The title of this article, Can Anyone Manage Projects, has two meanings.
When I said it to a colleague about two years ago, we got our wires crossed for a minute because of the dual meanings.
I asked, in effect - and rhetorically -"Do you have to be some sort of certified project manager to manage a project successfully?" He answered along the lines of, "Management of complex 'soft' projects is a no-win game; no one is successful." We were talking about teaching-leadership projects, but it applies to software projects, legal projects, and other we-don't-know-what-we-don't-know areas.
The question has stuck with me, and not just cause of the laugh we had once we finally got our meanings untangled.
Because both meanings, both questions, are legitimate ones.
I think the answer is clear to the question I asked. Do you have to be a trained or certified project manager to manage, say, a legal project? As I've tried to make clear here, in my book Legal Project Management, at speaking engagements, and elsewhere, I believe the answer is No. I think you have to be informed. I think you have to be aware, conscious of what you're doing and the impact you're having. I think you have to know your limitations, your team's limitations, and the limitations inherent in the project. But certification or formal PMI-style training is neither a guarantee nor even an indicator of success.
Does certification help? Well, if you get too caught up in reading your own reviews, so to speak, it'll work against you. But by and large, it's a nonfactor. There are plenty of certified PMs who are quite good at managing projects. On the other hand, two of the absolutely most useless, value-subtracting PMs with whom I've ever had the misfortune to work were PMI certified - and one had a six sigma belt too.
Note that I said "formal PMI-style training" above. I believe there are other training methodologies that significantly increase the likelihood of project management success in the legal world. Good training - the right training - can spell the difference between project success and failure. But the wrong training is problematic at best, whether it's training in methods that don't apply to the problems at hand or training by people who cannot communicate the necessary skills and methods.
What about the question my colleague thought I asked, the one he answered?
I believe there are some projects that cannot succeed. They are misbegotten from the getgo. One effective project management approach is to kill them before they suck up too much time and money. However, project managers - even when they can spot inevitable failure - are rarely in a position to stop the project.
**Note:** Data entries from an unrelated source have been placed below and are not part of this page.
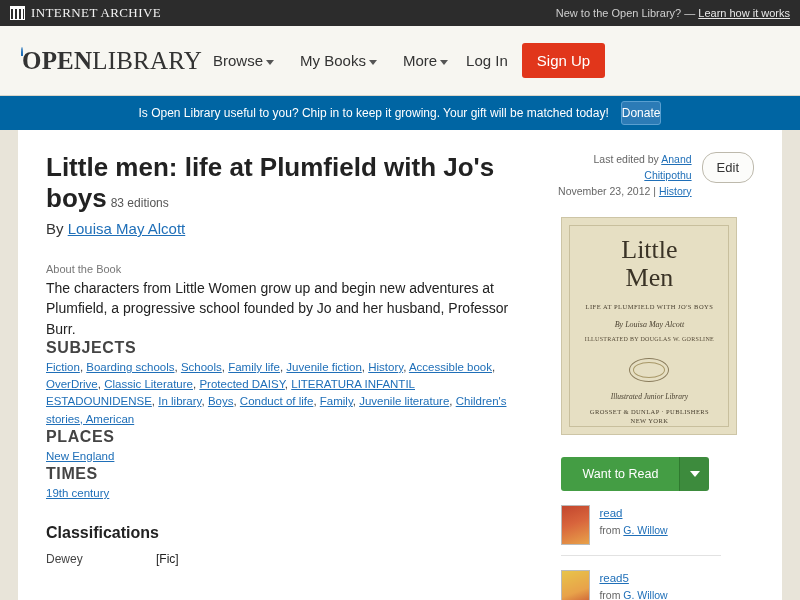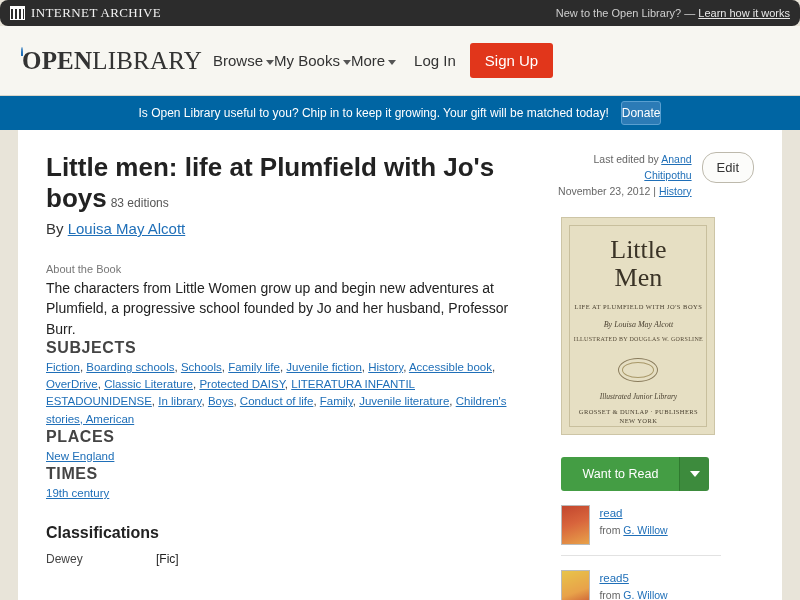"INTERNET ARCHIVE" .ia-bar { border-radius: 8px -> none }
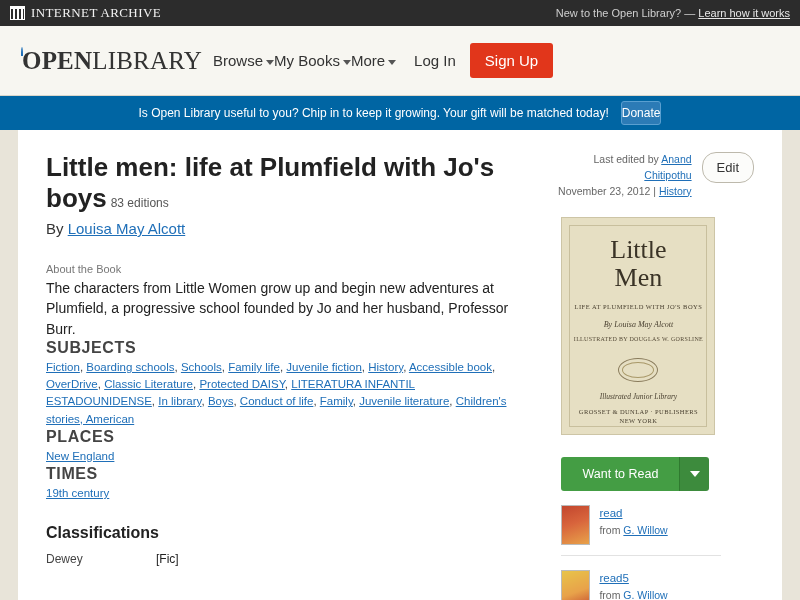"Browse" .ol-nav { gap: none -> 26px }
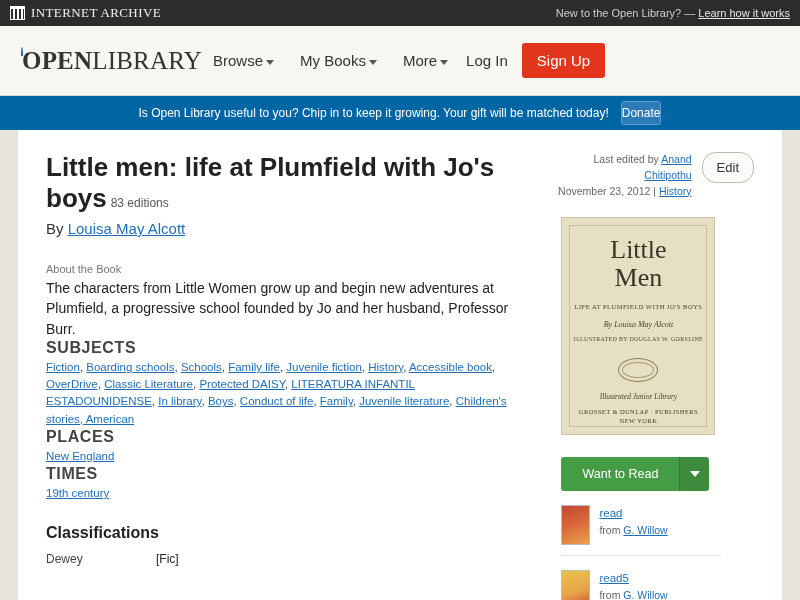"Little" .cover { width: 154px -> 176px }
These kinds of projects cannot be managed - specifically, they cannot be managed to project success.
Another approach, one which has a higher political chance of happening, is to simplify sufficiently to be able to locate and deliver at least some value. Here's where effective, informed project management really earns its keep, reining in a potential mess and turning it into positive value. Guiding this turnaround is very, very hard. But it can be done, by at least some people in some environments on some projects.